Direktur Utama Perumda Pasar Jaya, Agus Himawan Widiyanto mengatakan, pengangkutan sampah tersebut memerlukan sebanyak 112 rit yang dilakukan secara intensif selama empat hari terakhir.
"Sejak 3 sampai 6 April, sudah ada 112 rit atau sekitar 2.002 ton sampah yang berhasil kami angkut ke TPST Bantar Gebang," ujarnya, Selasa (7/4).
Untuk mendukung percepatan tersebut, lanjut Agus, Perumda Pasar Jaya mengerahkan sekitar 20 truk sampah setiap hari dengan kapasitas angkut antara 10 hingga 20 ton.
"Penanganan sampah ini juga melibatkan pihak swasta untuk mempercepat proses pengangkutan," terangnya.
Agus merinci, dari total 112 rit yang dilakukan, armada yang digunakan terdiri dari 14 unit truk sampah tipe besar dan 98 unit truk tronton yang dioperasikan secara bertahap selama periode tersebut.
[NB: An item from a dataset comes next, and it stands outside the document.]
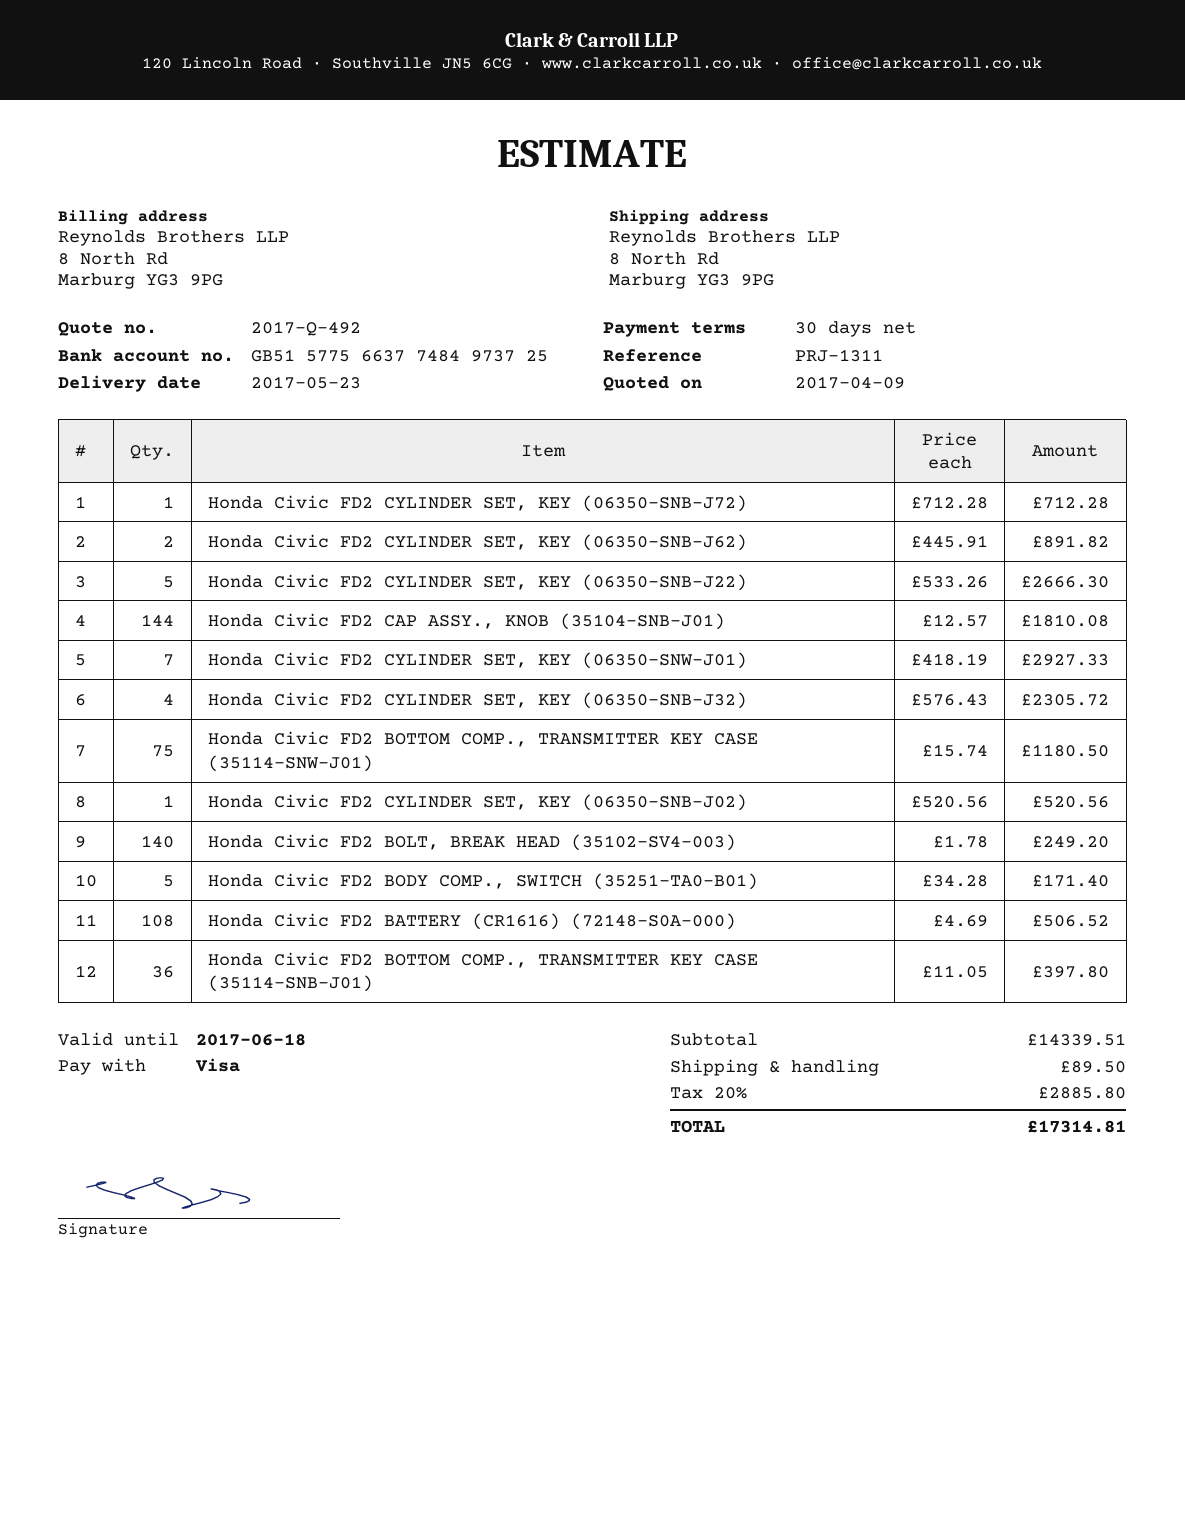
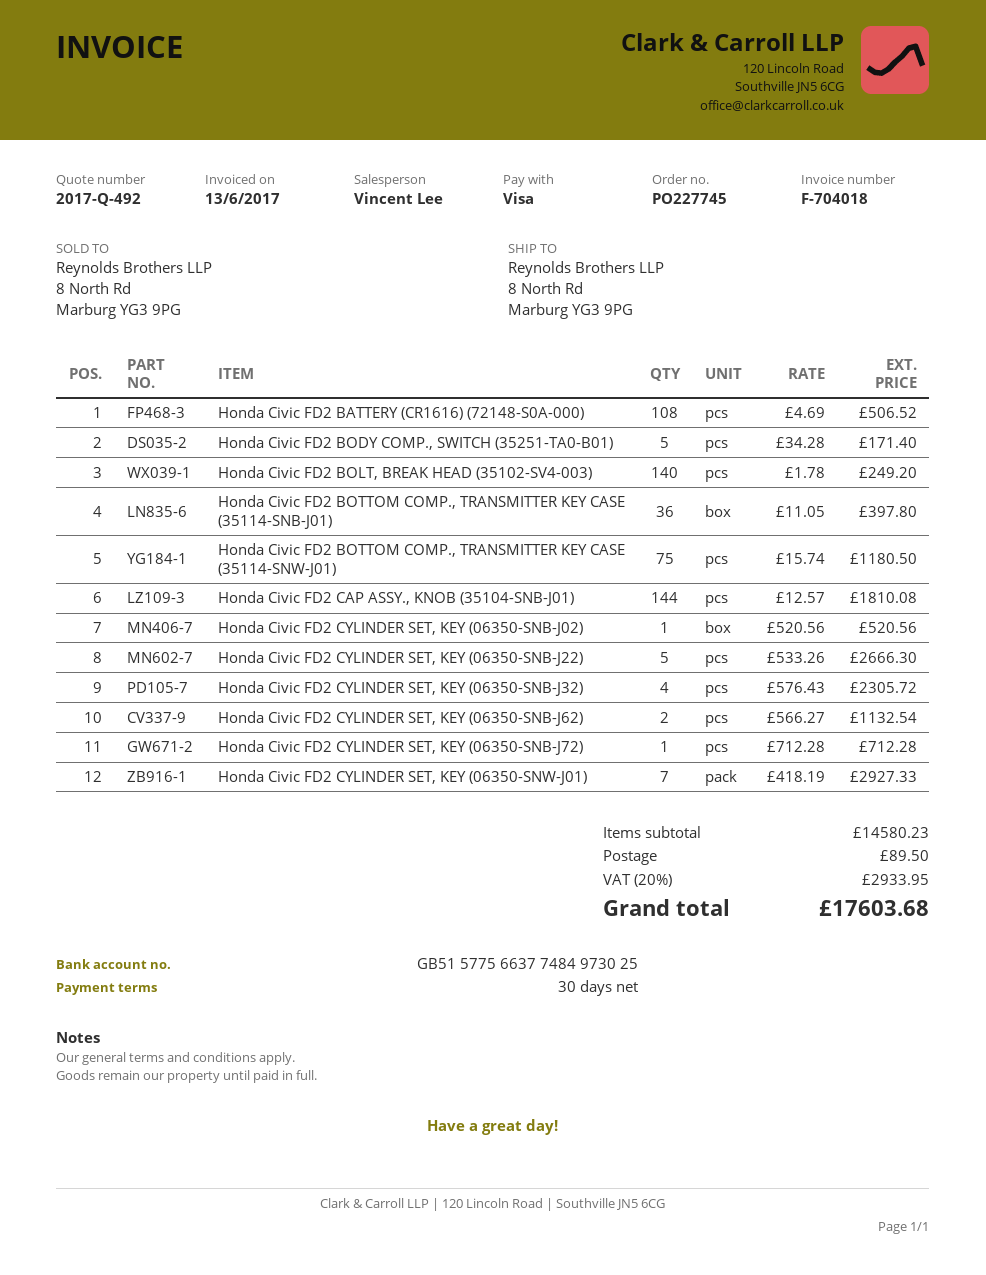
bank account: GB51577566377484973725 -> GB51577566377484973025
Honda Civic FD2 CYLINDER SET, KEY (06350-SNB-J62): 2 x 445.91 = 891.82 -> 2 x 566.27 = 1132.54
subtotal: 14339.51 -> 14580.23
tax: 20% = 2885.80 -> 20% = 2933.95
total: 17314.81 -> 17603.68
Ia menargetkan, penanganan sampah di kawasan Pasar Induk Kramat Jati dapat diselesaikan dalam waktu 12 hari mendatang agar kenyamanan pedagang dan pengunjung bisa semakin meningkat.
"Upaya percepatan ini diharapkan mampu mengembalikan kondisi pasar menjadi lebih bersih dan tertata, sekaligus mencegah penumpukan sampah serupa terulang di kemudian hari," tandasnya.